It may seem like an odd realization to have, because isn’t that the way we are supposed to work? I’m pretty sure it is, but I also know for a fact that we don’t act that way.

I’ve been on restrictive diets since I was…young? An adolescent, for sure. The second I left “baby fat” territory my mother became obsessed with how much space my body took up. If I wasn’t on a restrictive diet, then I was stuffing myself with junk food (let us not ever discuss Captain Crunch cereal, ever again). Our home was literally “feast or famine” territory, in cycle with mother’s bi-polar swings. Upswing? Carrot juice, salads, and Weight Watchers. Downswing? Ramen noodles, cereal, pringles (pretty much anything I could “make” for myself by opening a box).

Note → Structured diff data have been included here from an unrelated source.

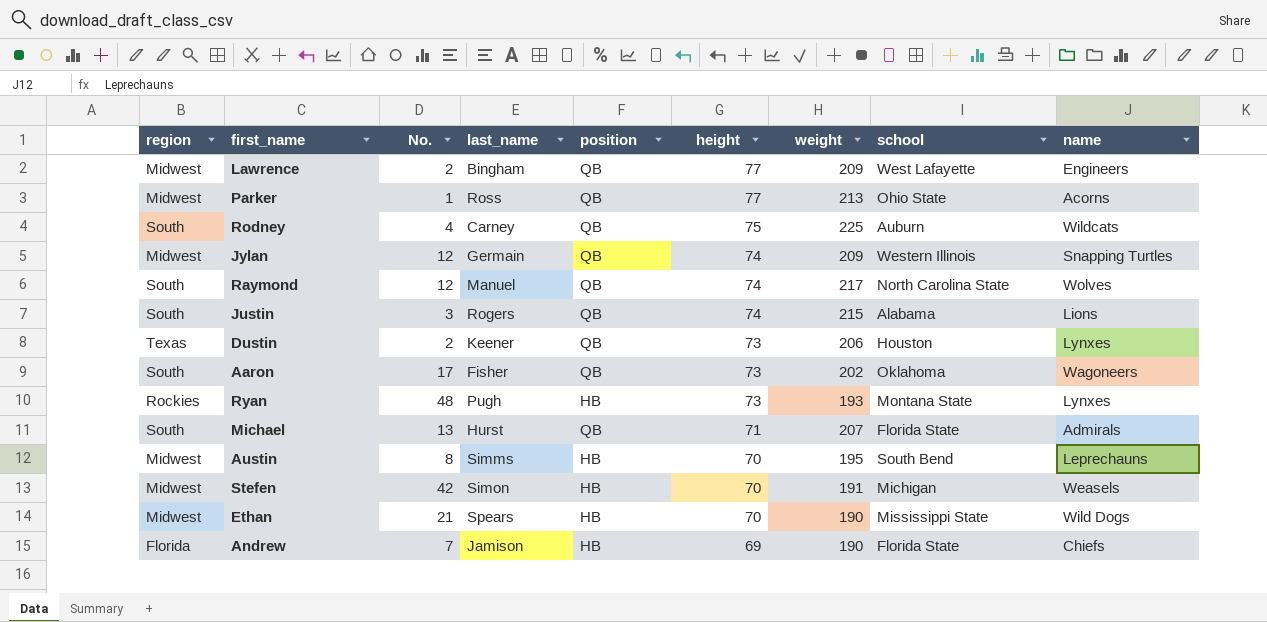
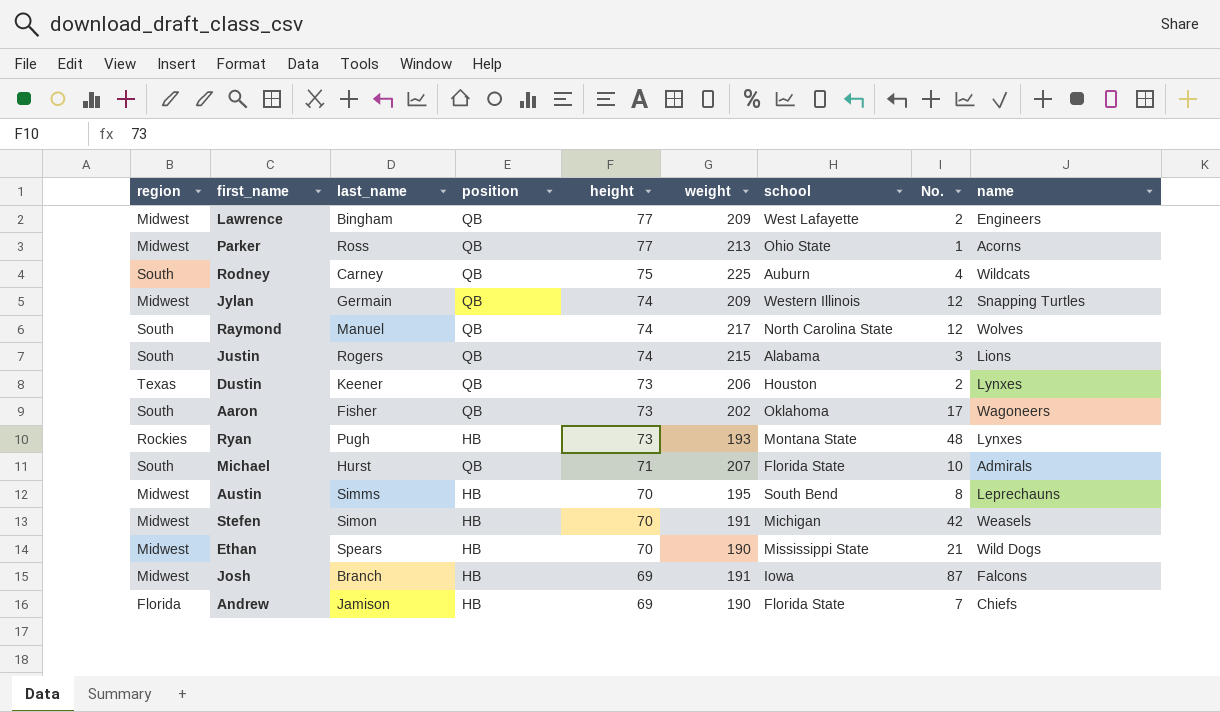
column No. | position: 3 -> 8
Michael | No.: 13 -> 10
row Josh: none -> Midwest | Branch | HB | 69 | 191 | Iowa | 87 | Falcons

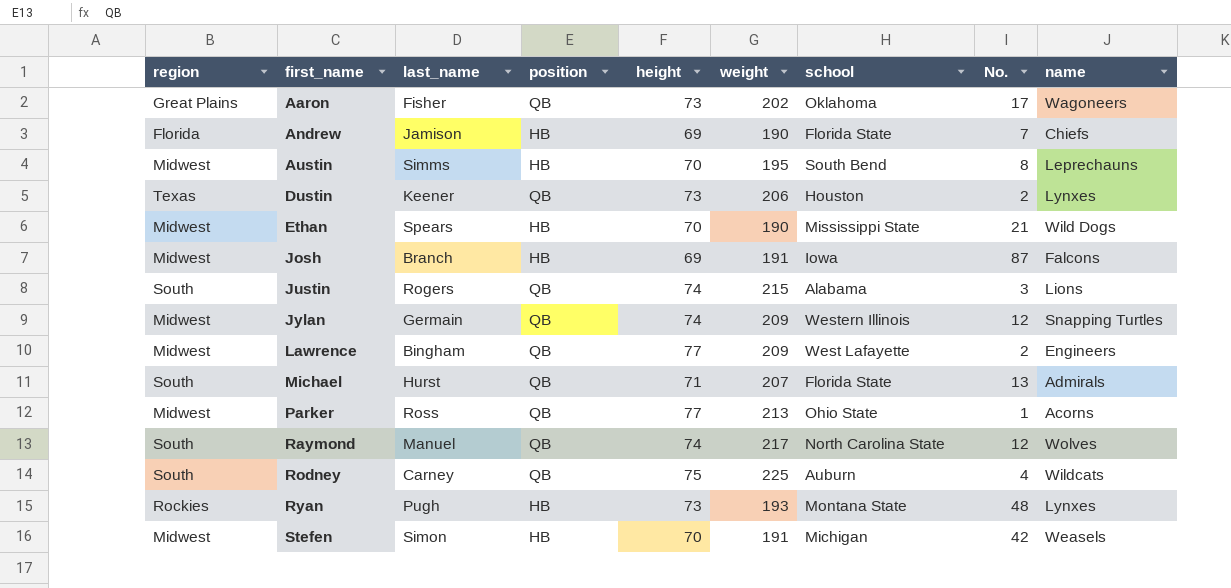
row order: height descending -> first_name ascending
Aaron | region: South -> Great Plains
Michael | No.: 10 -> 13

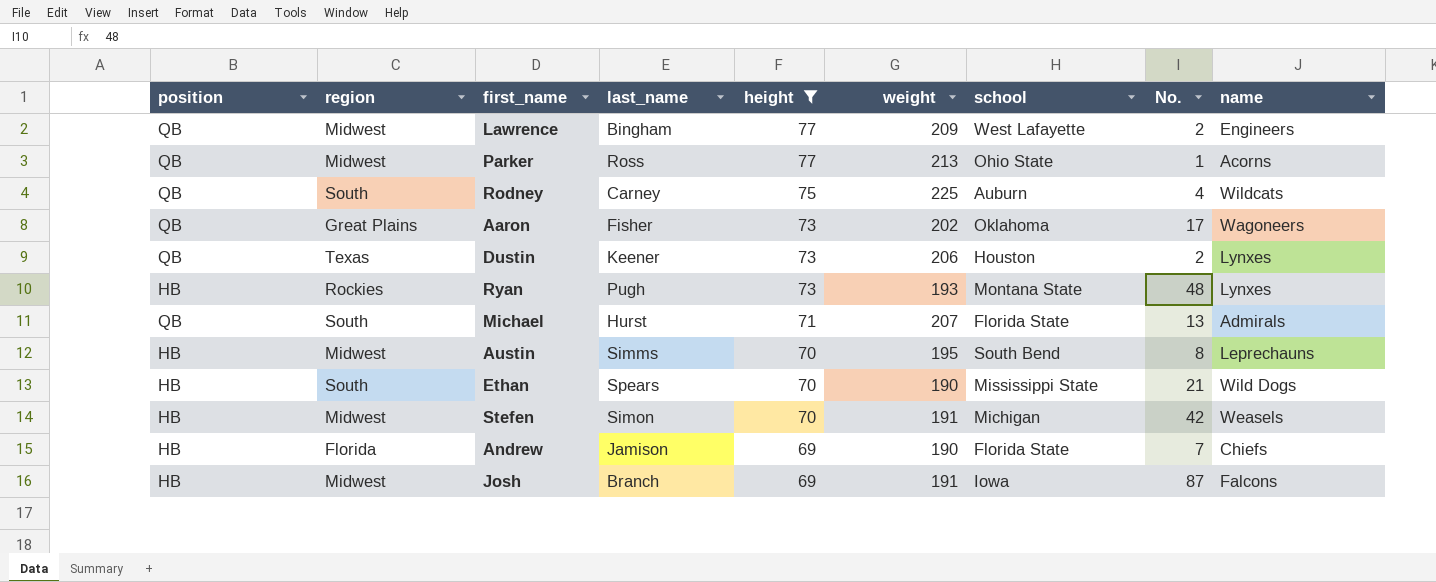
filter: none -> height != 74
row order: first_name ascending -> height descending
column position | position: 4 -> 1
Ethan | region: Midwest -> South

As I got older, I was taught by mother and the “nutrition industry” that eating is supposed to be hyper-regulated and restricted. “Eat until you’re full” wasn’t allowed, in fact it was specifically avoided like a very deadly plague. Eating according to schedule and to plan was the only acceptable way to be normal.

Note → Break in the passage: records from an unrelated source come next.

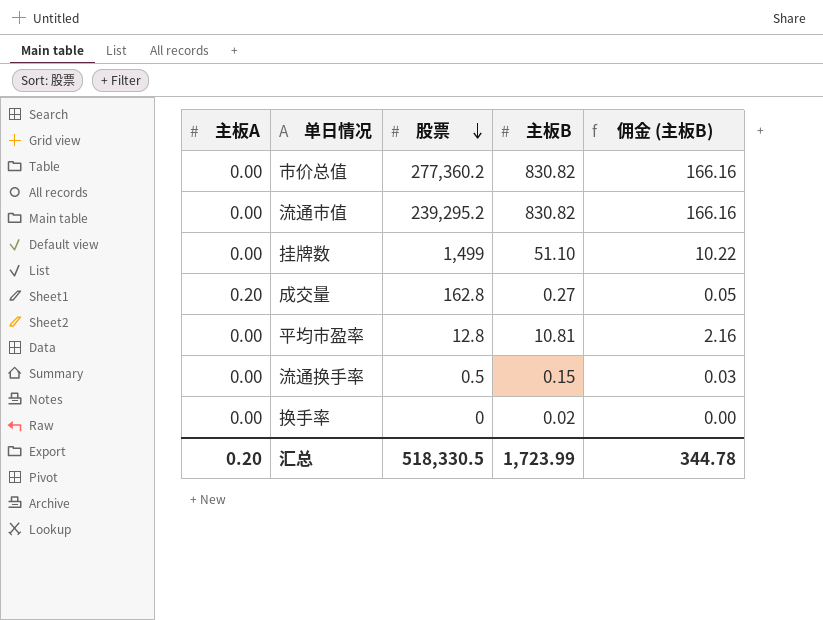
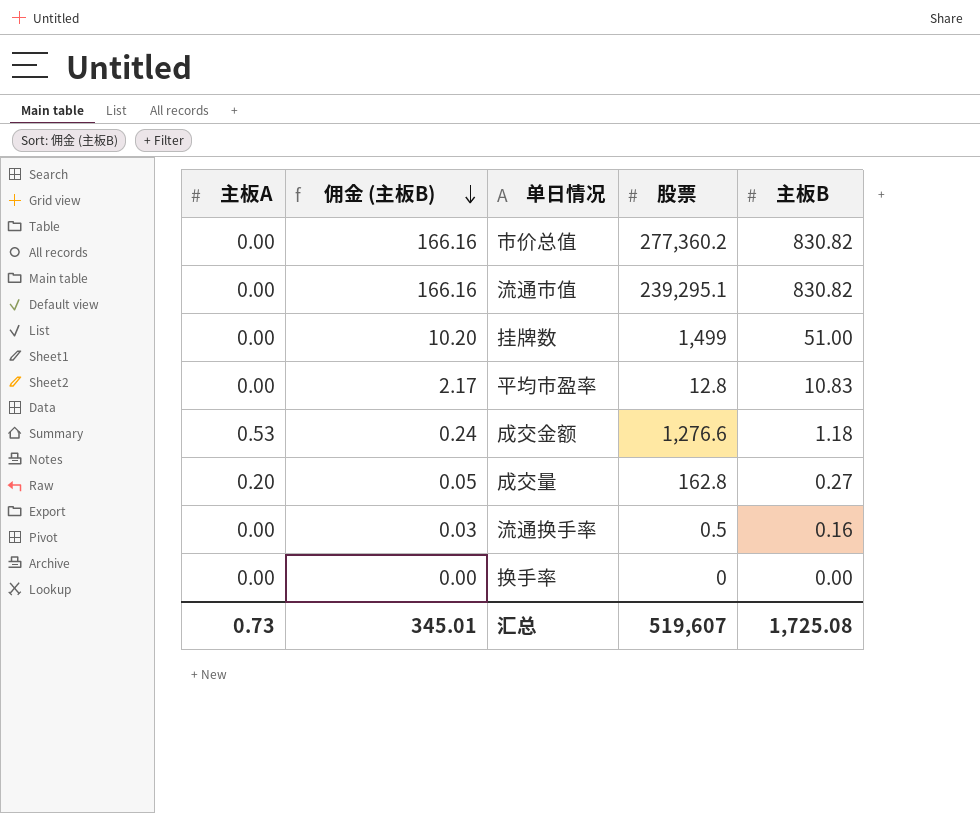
row order: 股票 descending -> 佣金 (主板B) descending
column 佣金 (主板B) | position: 5 -> 2
流通市值 | 股票: 239,295.2 -> 239,295.1
挂牌数 | 佣金 (主板B): 10.22 -> 10.20
挂牌数 | 主板B: 51.10 -> 51.00
平均市盈率 | 佣金 (主板B): 2.16 -> 2.17
平均市盈率 | 主板B: 10.81 -> 10.83
row 成交金额: none -> 0.53 | 0.24 | 1,276.6 | 1.18
流通换手率 | 主板B: 0.15 -> 0.16
换手率 | 主板B: 0.02 -> 0.00
汇总 | 主板A: 0.20 -> 0.73
汇总 | 佣金 (主板B): 344.78 -> 345.01
汇总 | 股票: 518,330.5 -> 519,607
汇总 | 主板B: 1,723.99 -> 1,725.08

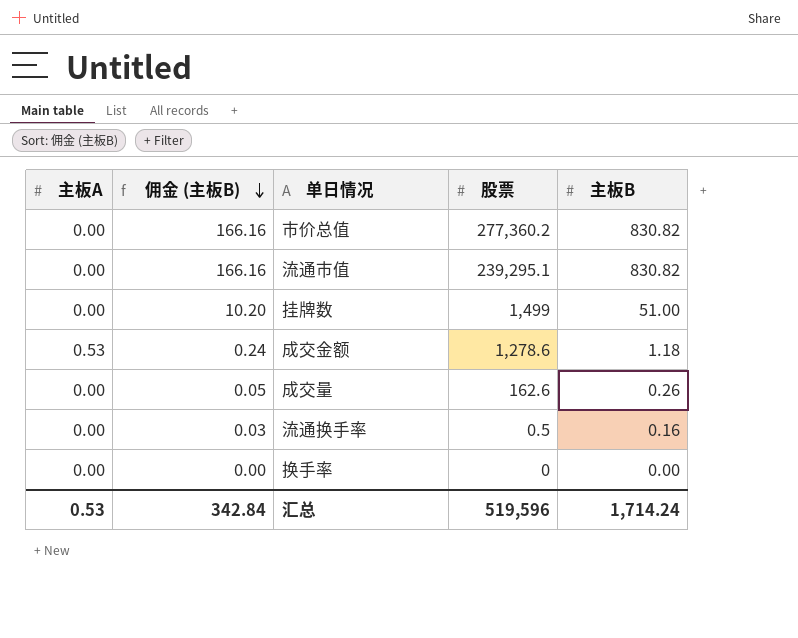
row 平均市盈率: 0.00 | 2.17 | 12.8 | 10.83 -> none
成交金额 | 股票: 1,276.6 -> 1,278.6
成交量 | 主板A: 0.20 -> 0.00
成交量 | 股票: 162.8 -> 162.6
成交量 | 主板B: 0.27 -> 0.26
汇总 | 主板A: 0.73 -> 0.53
汇总 | 佣金 (主板B): 345.01 -> 342.84
汇总 | 股票: 519,607 -> 519,596
汇总 | 主板B: 1,725.08 -> 1,714.24

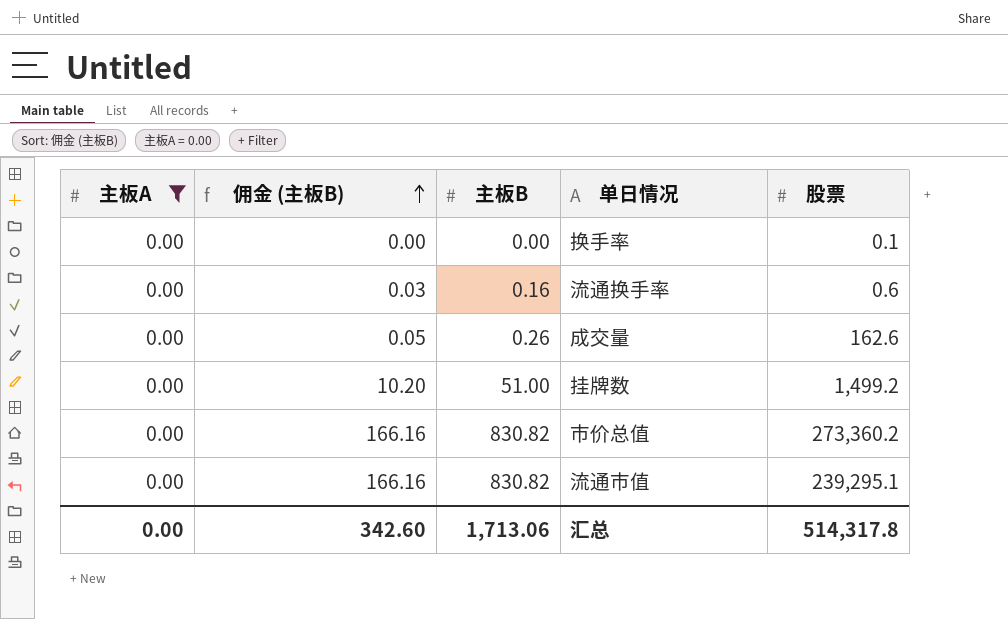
filter: none -> 主板A = 0.00
row order: 佣金 (主板B) descending -> 佣金 (主板B) ascending
column 主板B | position: 5 -> 3
换手率 | 股票: 0 -> 0.1
流通换手率 | 股票: 0.5 -> 0.6
挂牌数 | 股票: 1,499 -> 1,499.2
市价总值 | 股票: 277,360.2 -> 273,360.2
汇总 | 主板A: 0.53 -> 0.00
汇总 | 佣金 (主板B): 342.84 -> 342.60
汇总 | 主板B: 1,714.24 -> 1,713.06
汇总 | 股票: 519,596 -> 514,317.8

I’m only now coming to understand the true depth of that irony.

I’m also starting to understand how much the diet cycles affected my childhood health. It is born out of one of the most startling claims I’ve heard lately about body fat, weight loss, and metabolism: “maybe you aren’t thin because you run, but you run because you are thin.”

I was stunned when that sunk into my brain. I was not a sedentary child, at least as far back as I can remember, and I was also fairly trim…until I hit adolescence. Was it puberty or was it dieting that made me fat? I think it was the second; I think dieting also made me, for lack of a better word, lazy.

Which makes sense, because if I was swinging between not eating enough food and then overeating processed junk, then of course my metabolism would shut down as much as possible. I was a growing child and I needed all my energy for, you know, growing. Energy which I did not have to give from my diet, so my body compensated by making me tired and lethargic all the time.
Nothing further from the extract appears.